[Version difference data]
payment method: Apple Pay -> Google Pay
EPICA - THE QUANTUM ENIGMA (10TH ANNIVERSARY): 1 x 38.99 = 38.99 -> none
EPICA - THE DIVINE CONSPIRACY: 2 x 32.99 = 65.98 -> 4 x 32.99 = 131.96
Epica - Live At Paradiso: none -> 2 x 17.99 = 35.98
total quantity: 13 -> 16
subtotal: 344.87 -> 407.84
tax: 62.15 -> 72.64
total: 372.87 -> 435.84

**Work to be completed**
An exact repetition of the data above is all that is needed.

**Output for this exercise**
payment method: Apple Pay -> Google Pay
EPICA - THE QUANTUM ENIGMA (10TH ANNIVERSARY): 1 x 38.99 = 38.99 -> none
EPICA - THE DIVINE CONSPIRACY: 2 x 32.99 = 65.98 -> 4 x 32.99 = 131.96
Epica - Live At Paradiso: none -> 2 x 17.99 = 35.98
total quantity: 13 -> 16
subtotal: 344.87 -> 407.84
tax: 62.15 -> 72.64
total: 372.87 -> 435.84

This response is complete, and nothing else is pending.